* _Provided information_:

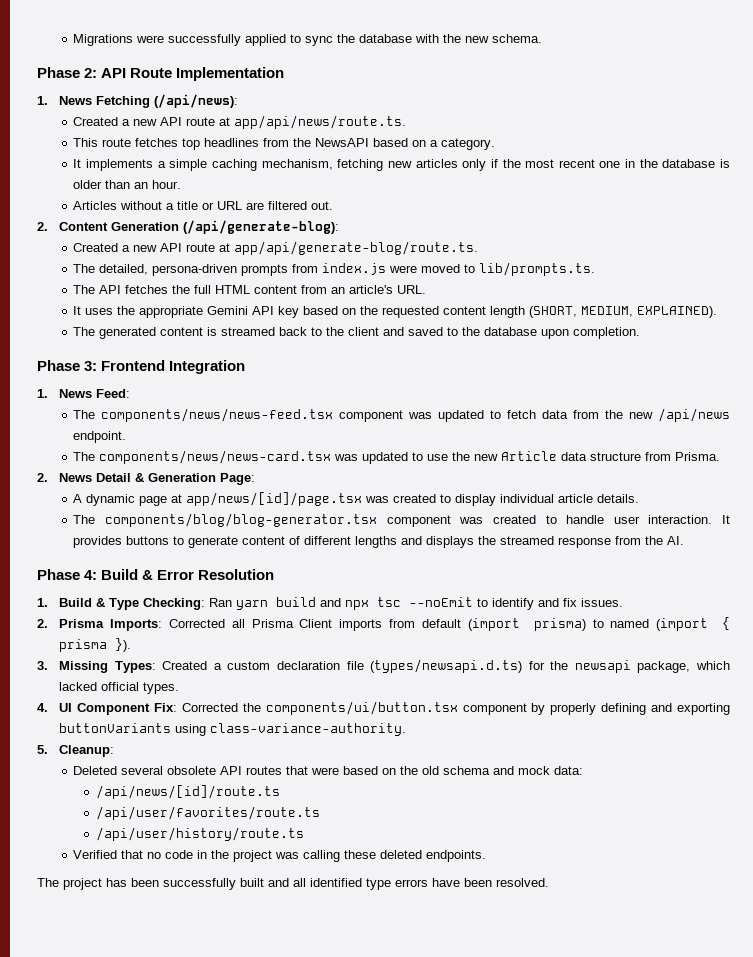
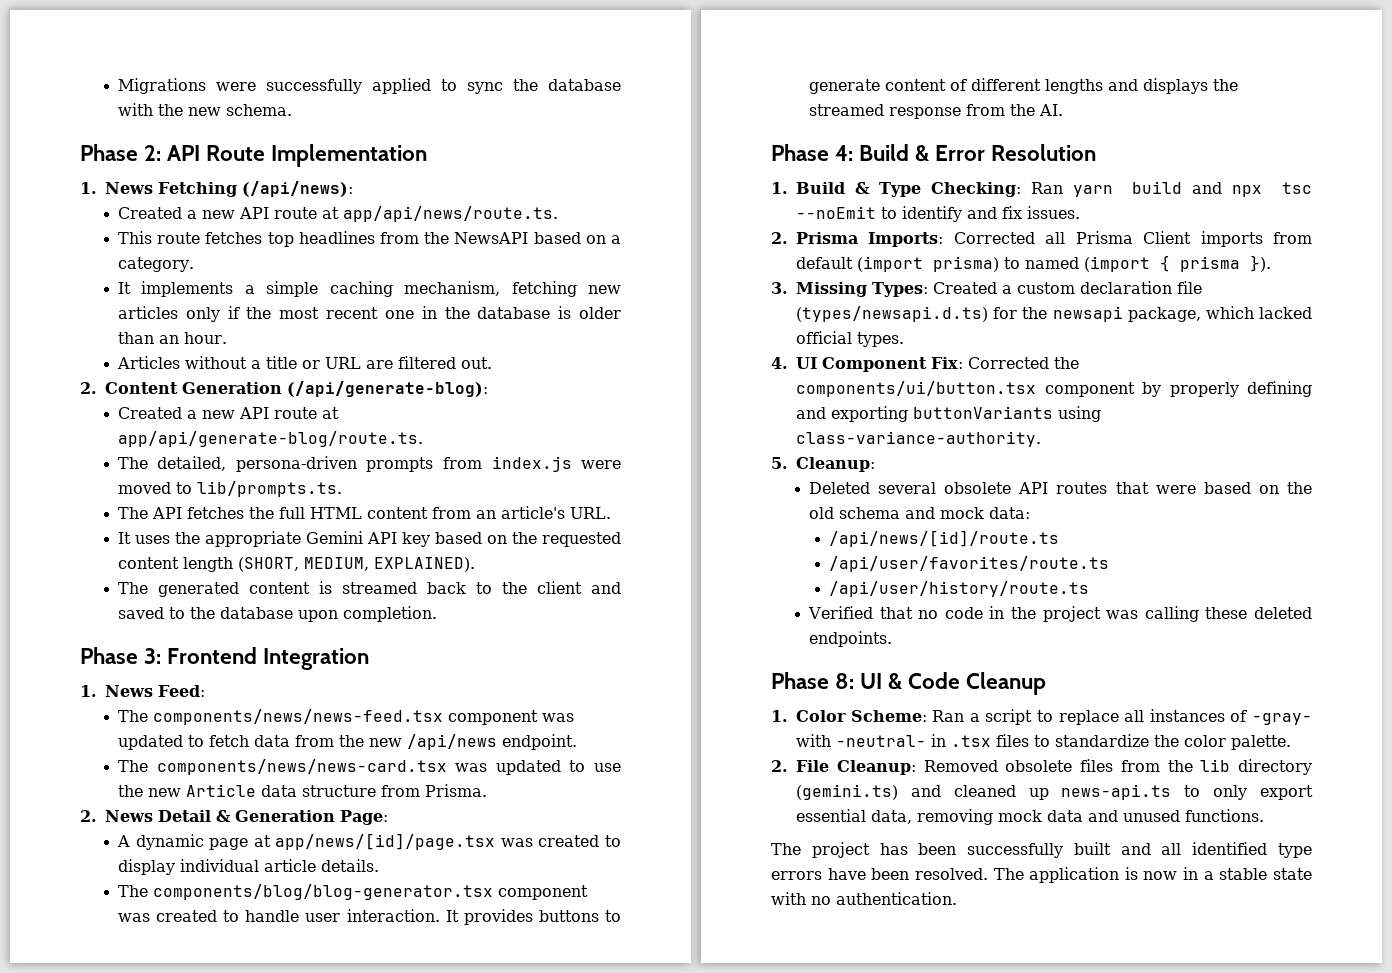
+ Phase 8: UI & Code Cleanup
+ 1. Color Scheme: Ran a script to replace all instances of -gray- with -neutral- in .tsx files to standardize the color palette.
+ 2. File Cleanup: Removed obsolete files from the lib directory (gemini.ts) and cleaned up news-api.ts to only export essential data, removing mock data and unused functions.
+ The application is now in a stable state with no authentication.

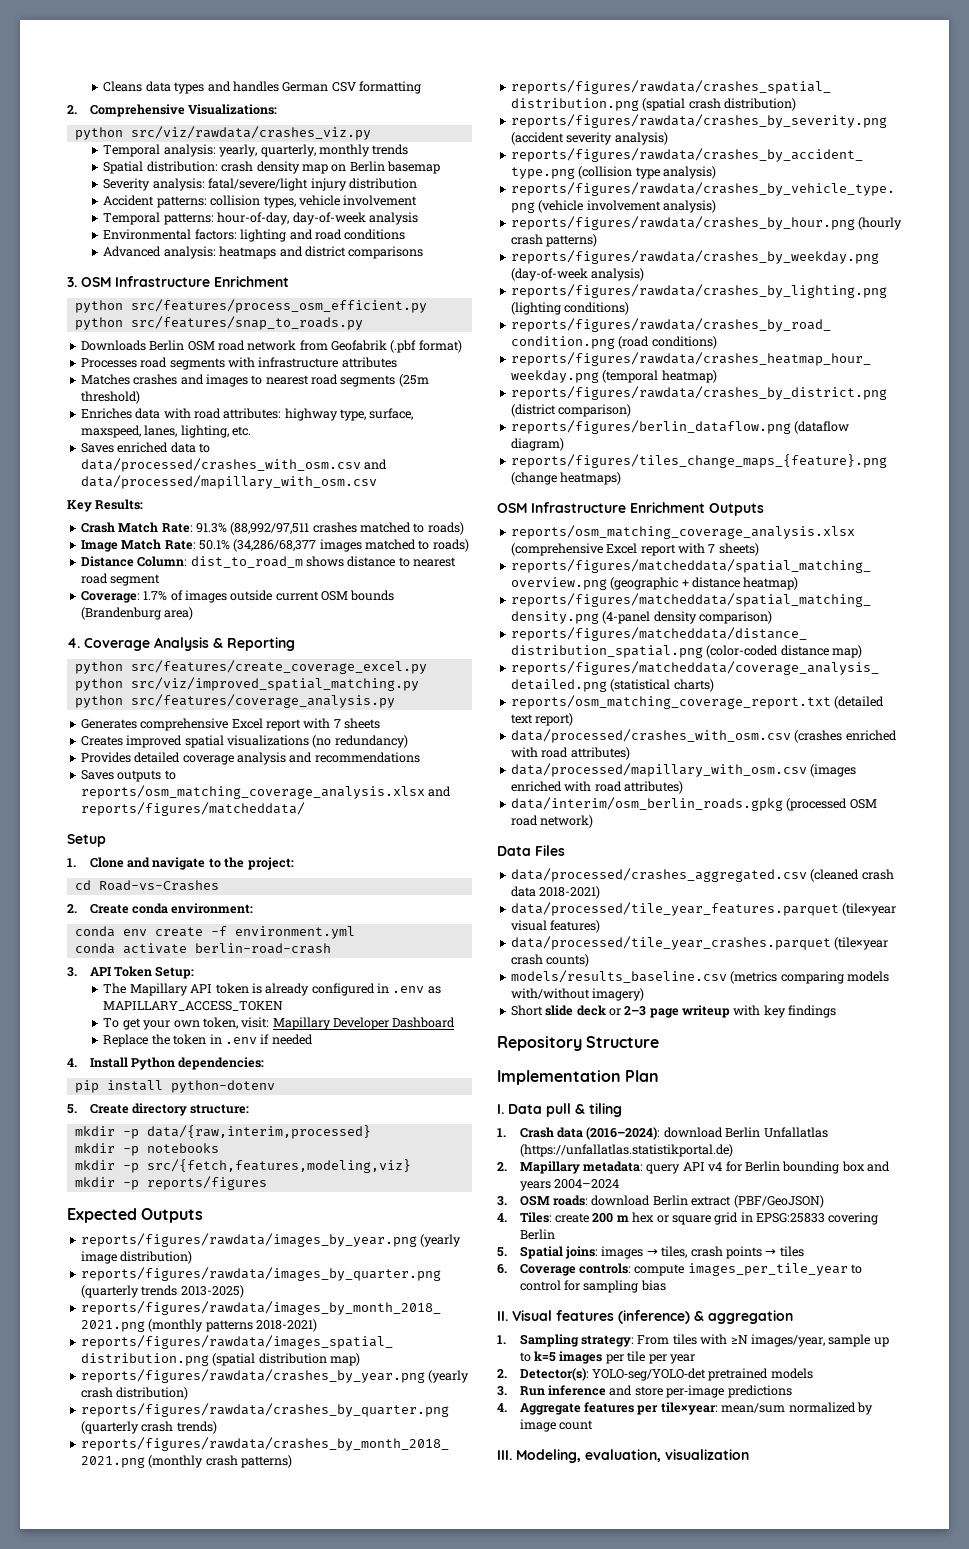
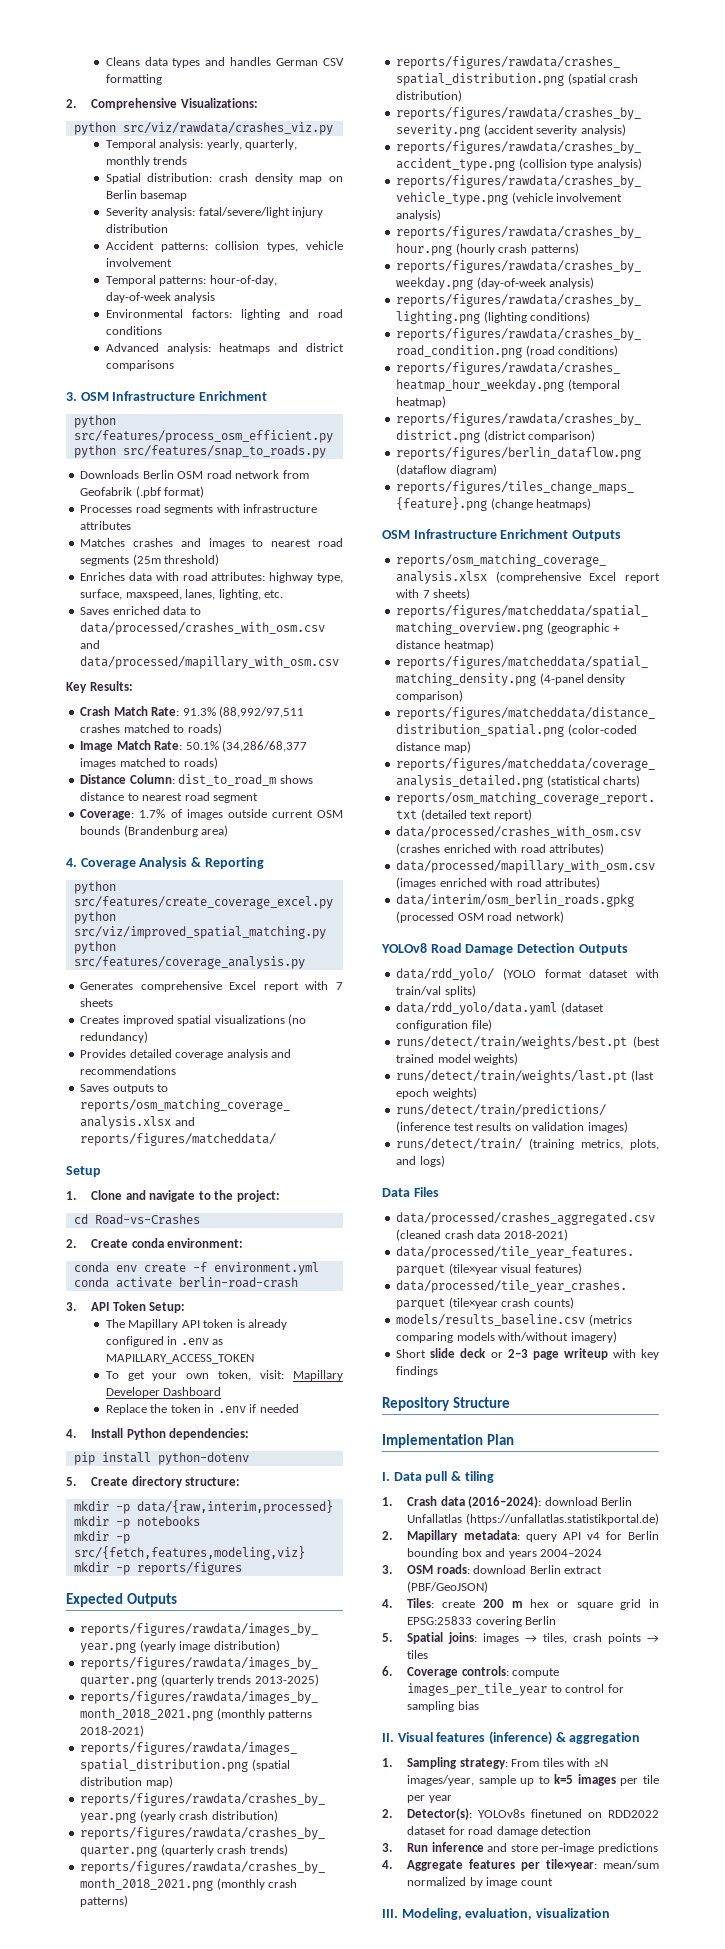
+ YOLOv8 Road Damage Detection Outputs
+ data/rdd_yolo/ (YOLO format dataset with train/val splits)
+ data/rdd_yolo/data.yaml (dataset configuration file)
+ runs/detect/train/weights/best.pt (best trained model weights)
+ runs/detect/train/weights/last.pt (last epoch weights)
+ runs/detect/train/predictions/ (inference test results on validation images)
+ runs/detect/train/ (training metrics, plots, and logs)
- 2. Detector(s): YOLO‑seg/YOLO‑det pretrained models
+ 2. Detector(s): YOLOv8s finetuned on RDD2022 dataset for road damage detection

* _Task goal_: Above are the records; copy each line from them that includes the string "Cleanup".

* _Answer area_:
+ Phase 8: UI & Code Cleanup
+ 2. File Cleanup: Removed obsolete files from the lib directory (gemini.ts) and cleaned up news-api.ts to only export essential data, removing mock data and unused functions.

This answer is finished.